🤖 AI Summary
Dynamic parallelism tuning of operators in distributed stream processing remains challenging, and existing approaches neglect the joint modeling of execution history and DAG topology. Method: This paper proposes StreamTune, a framework addressing these limitations. Its core innovations are: (1) a novel DAG clustering pretraining–fine-tuning paradigm based on graph edit distance, enabling cross-job historical knowledge transfer; and (2) an operator-level bottleneck prediction model with monotonicity constraints, which for the first time accurately maps global historical experience to job-specific parallelism decisions. Results: Evaluated on Apache Flink and Timely Dataflow, StreamTune reduces reconfiguration frequency by 29.6%, decreases average parallelism by 30.8% and 83.3% respectively, and maintains end-to-end processing performance without degradation.
📝 Abstract
Distributed stream processing systems rely on the dataflow model to define and execute streaming jobs, organizing computations as Directed Acyclic Graphs (DAGs) of operators.
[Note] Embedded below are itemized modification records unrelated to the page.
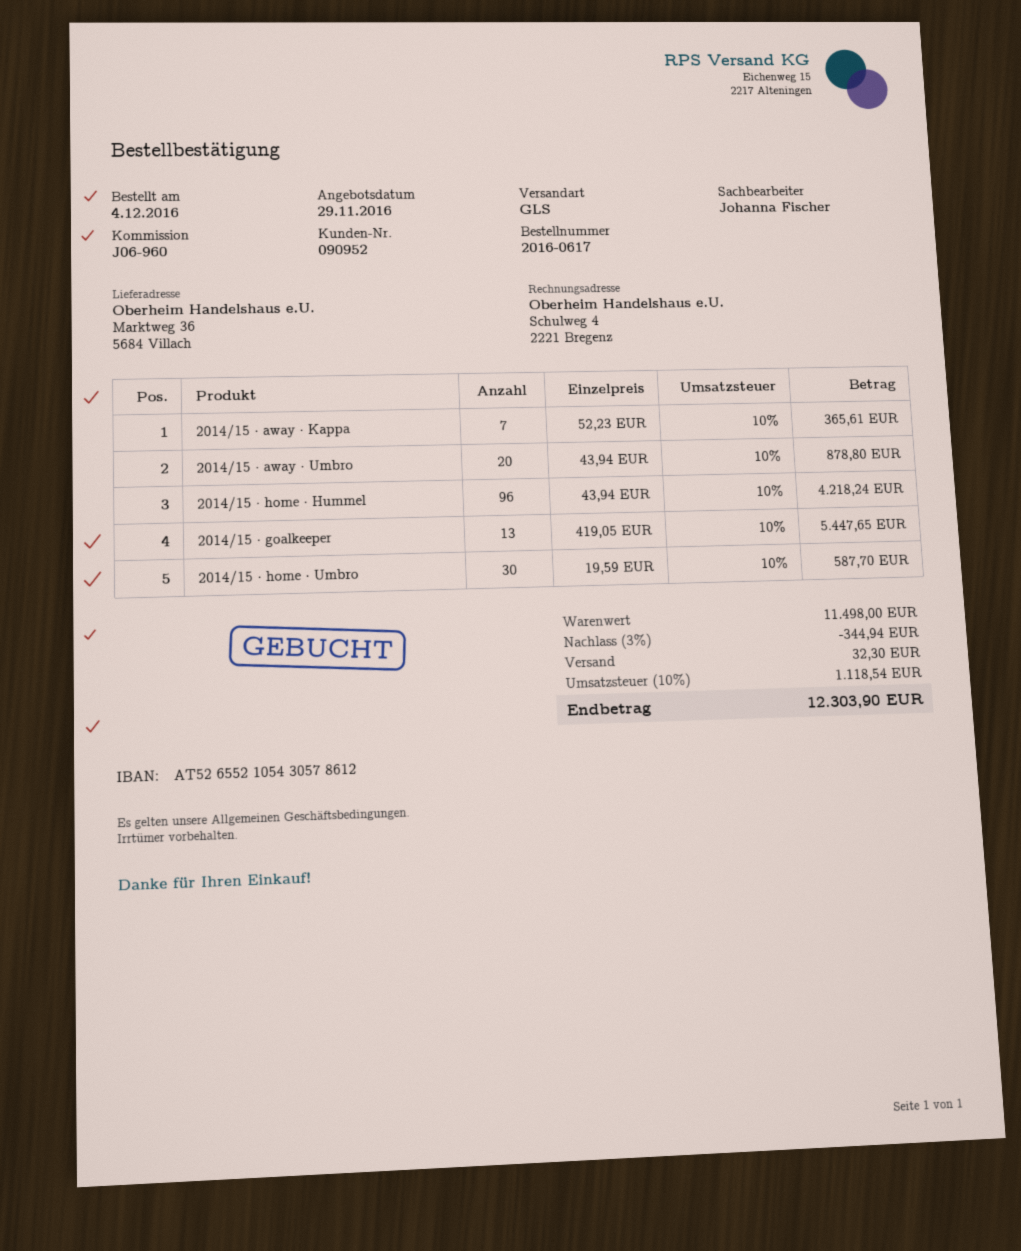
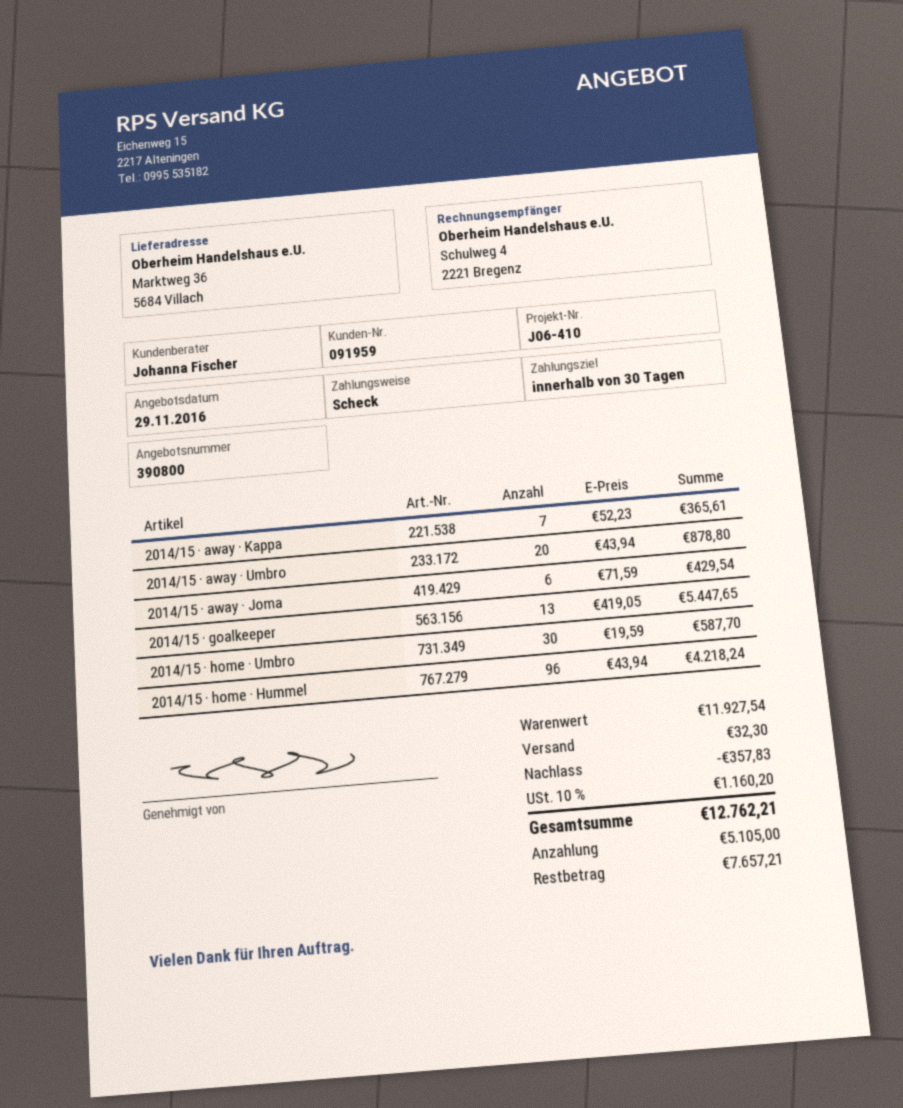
customer number: 090952 -> 091959
reference: J06-960 -> J06-410
2014/15 · away · Joma: none -> 6 x 71.59 = 429.54
subtotal: 11498.00 -> 11927.54
discount: 344.94 -> 357.83
tax: 10% = 1118.54 -> 10% = 1160.20
total: 12303.90 -> 12762.21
Adjusting the parallelism of these operators is crucial to handling fluctuating workloads efficiently while balancing resource usage and processing performance. However, existing methods often fail to effectively utilize execution histories or fully exploit DAG structures, limiting their ability to identity bottlenecks and determine the optimal parallelism. In this paper, we propose StreamTune, a novel approach for adaptive paralelism tuning in stream processing systems. StreamTune incorporates a pre-training and fine-tuning framework that leverages global knowledge from historical execution data for job-specific parallelism tuning. In the pre-training phase, Stream Tune clusters the historical data with Graph Edit Distance and pre-trains a Graph Neural Networkbased encoder per cluster to capture the correlation between the operator parallelism, DAG structures, and the identified operator-level bottlenecks. In the online tuning phase, StreamTune iteratively refines operator parallelism recommendations using an operator-level bottleneck prediction model enforced with a monotonic constraint, which aligns with the observed system performance behavior. Evaluation results demonstrate that StreamTune reduces reconfigurations by up to 29.6% and parallelism degrees by up to 30.8% in Apache Flink under a synthetic workload. In Timely Dataflow, StreamTune achieves up to an 83.3% reduction in parallelism degrees while maintaining comparable processing performance under the Nexmark benchmark, when compared to the state-of-the-art methods.